When it came to 4K random performance, we couldn't achieve figures anywhere close to the official 2M IOPS (reads) and 1.8M IOPS (writes) using our 4-threaded testing. The best we saw from testing was 588,566 IOPS (QD16) for reads and 549,459 IOPS (QD16) for writes. The best performance figures we saw from the drive came from using the default Peak Performance profile in CrystalDiskMark 8 with reads at 1,979,719 IOPS and writes at 1,789,690 IOPS.

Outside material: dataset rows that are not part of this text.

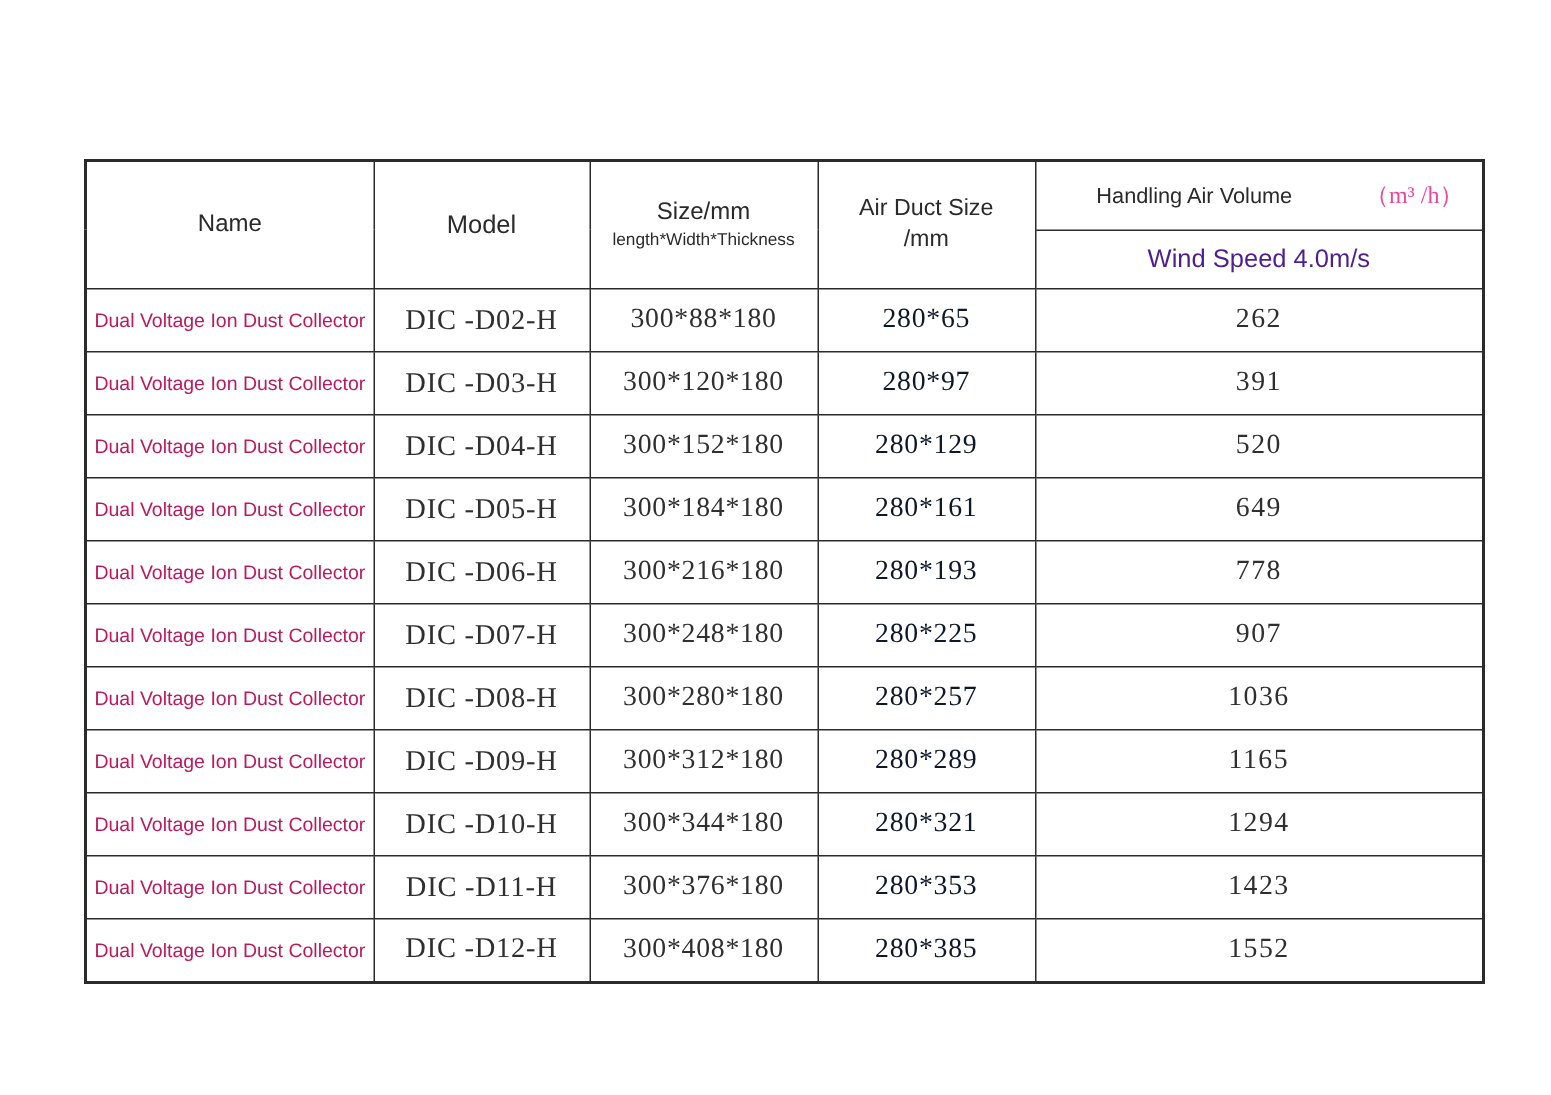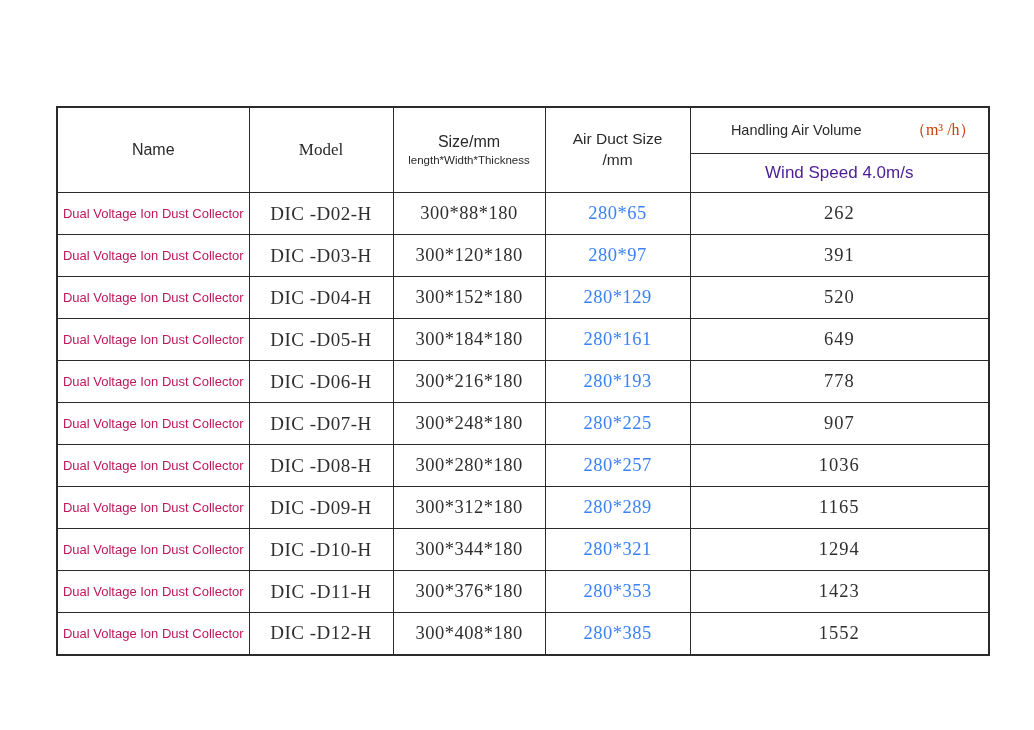--- a/index.html
+++ b/index.html
@@ -17,7 +17,7 @@
   .h-duct{font-size:15.5px;color:#2a2a2a;line-height:1.35;margin-top:36px;}
   .h-hav{height:43px;}
   .h-hav-label{font-size:14.5px;color:#2a2a2a;margin-left:28px;}
-  .h-hav-unit{font-family:"Liberation Serif",serif;font-size:16px;color:#c2410c;margin-left:44px;}
+  .h-hav-unit{font-family:"Liberation Serif",serif;font-size:16px;color:#ec4899;margin-left:44px;}
   .h-wind{height:37px;font-size:17px;color:#4c1d95;margin-top:46px;}
   .hdr-row-top th.rowspan-cell{height:84px;}
   

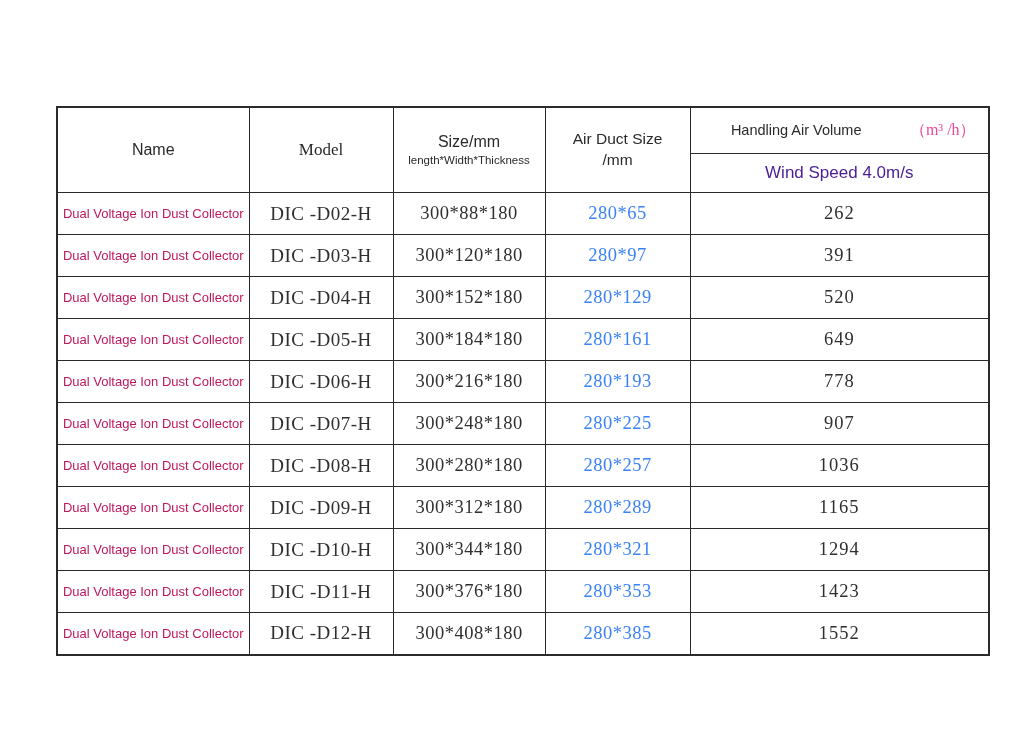--- a/index.html
+++ b/index.html
@@ -11,7 +11,7 @@
   
   th{font-weight:normal;}
   .h-name{font-size:16px;color:#2a2a2a;}
-  .h-model{font-size:17px;color:#2a2a2a;font-family:Liberation Serif, serif;}
+  .h-model{font-size:17px;color:#2a2a2a;}
   .h-size-main{font-size:16px;color:#2a2a2a;display:block;line-height:1.3;}
   .h-size-sub{font-size:11.5px;color:#2a2a2a;display:block;line-height:1.3;}
   .h-duct{font-size:15.5px;color:#2a2a2a;line-height:1.35;margin-top:36px;}

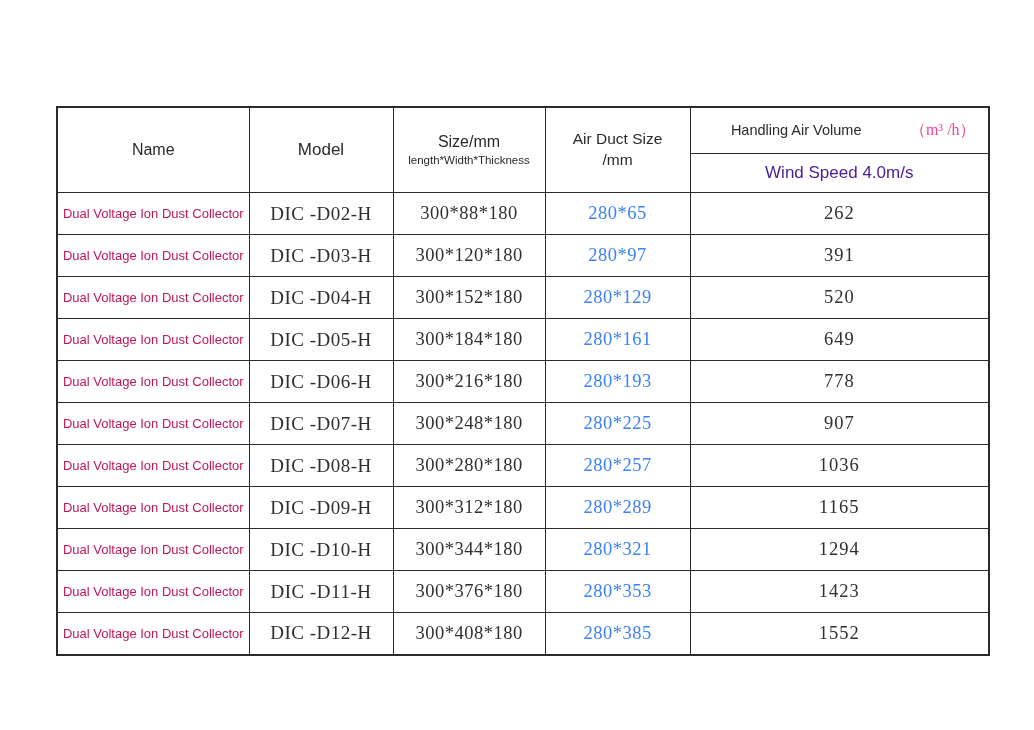--- a/index.html
+++ b/index.html
@@ -25,7 +25,7 @@
   .cell-name{font-size:13px;color:#be185d;}
   .cell-model{font-family:"Liberation Serif",serif;font-size:19px;color:#2f2f2f;letter-spacing:0.5px;}
   .cell-size{font-family:"Liberation Serif",serif;font-size:18.5px;color:#2f2f2f;letter-spacing:0.5px;}
-  .cell-duct{font-family:"Liberation Serif",serif;font-size:18.5px;color:#3b82f6;letter-spacing:0.5px;}
+  .cell-duct{font-family:"Liberation Serif",serif;font-size:18.5px;color:#0f172a;letter-spacing:0.5px;}
   .cell-volume{font-family:"Liberation Serif",serif;font-size:18.5px;color:#2f2f2f;letter-spacing:1px;margin-top:40px;}
 </style>
 </head>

Netac have used a two-piece heatsink (heatsink and cradle) to keep the NV150HK cool. This, together with intelligent thermal control algorithms, helps keep the drive under the official 70° C maximum operating temperature of the drive. The highest temperature we saw was 58° C during runs of CrystalDiskMark 8 using the default write test, along with the read / write test of the Real World profile. For the bulk of our testing, the drive averaged 45.6° C, with the 4K focused tests averaging 38° C.
We don't yet have a confirmed UK price, though Netac have told us the USD list price will be around $200.
Pros
- Overall performance.
- Heatsink design.
Cons
- Couldn't hit the official 4K figures with our testing.
KitGuru says: The NV150HK is Netac's first venture into the Gen 5 drive market. It performs well enough and seems to do better at deeper queue depths. Its heatsink is well designed, has good build quality, and it works well at keeping the drive cool.